Beginning at the line that contains "discount: none -> 303.43", repeat every line of the listing exactly through the final one.

#### SOURCE RECORDS ####

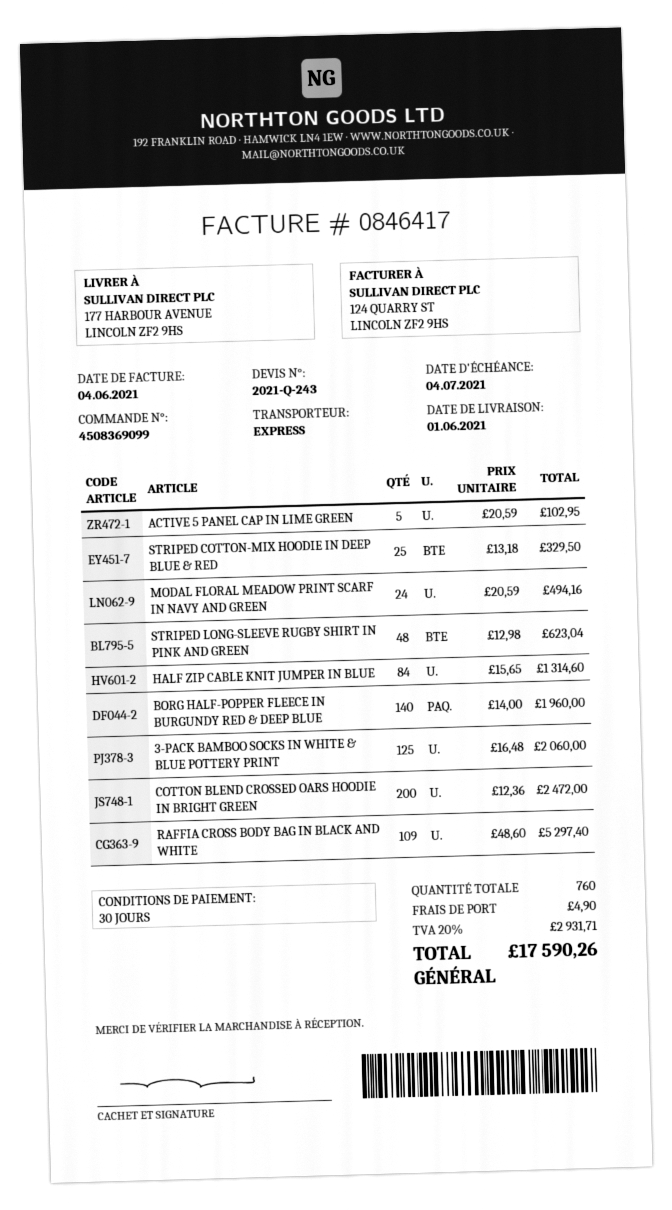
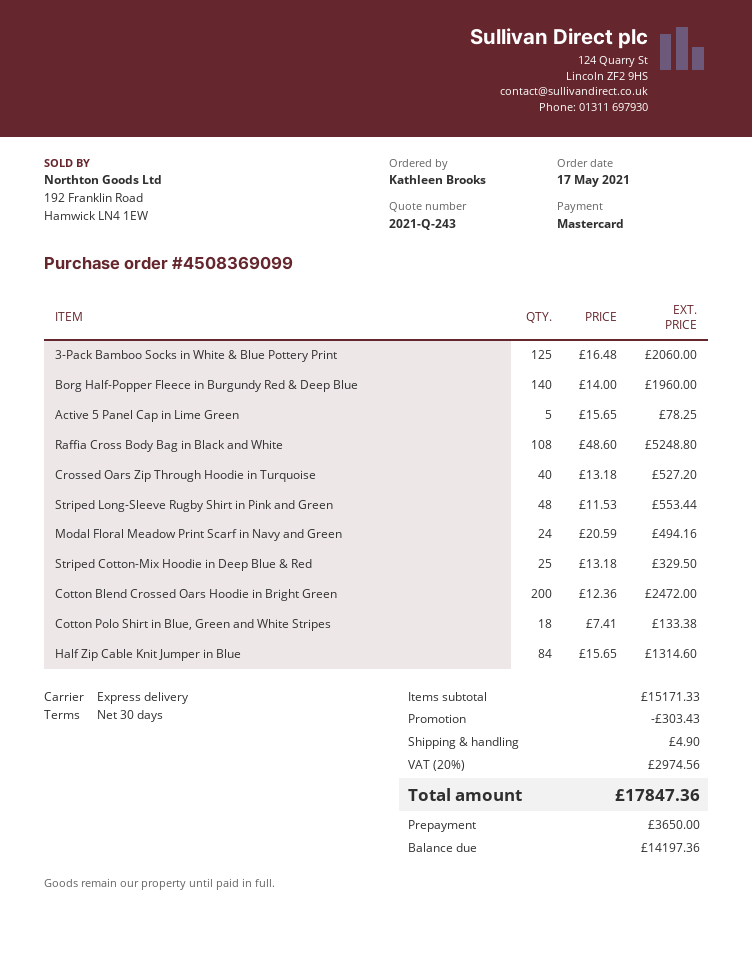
ACTIVE 5 PANEL CAP IN LIME GREEN: 5 x 20.59 = 102.95 -> 5 x 15.65 = 78.25
STRIPED LONG-SLEEVE RUGBY SHIRT IN PINK AND GREEN: 48 x 12.98 = 623.04 -> 48 x 11.53 = 553.44
RAFFIA CROSS BODY BAG IN BLACK AND WHITE: 109 x 48.60 = 5297.40 -> 108 x 48.60 = 5248.80
Crossed Oars Zip Through Hoodie in Turquoise: none -> 40 x 13.18 = 527.20
Cotton Polo Shirt in Blue, Green and White Stripes: none -> 18 x 7.41 = 133.38
discount: none -> 303.43
tax: 20% = 2931.71 -> 20% = 2974.56
total: 17590.26 -> 17847.36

####

*EXERCISE SOLUTION*:
discount: none -> 303.43
tax: 20% = 2931.71 -> 20% = 2974.56
total: 17590.26 -> 17847.36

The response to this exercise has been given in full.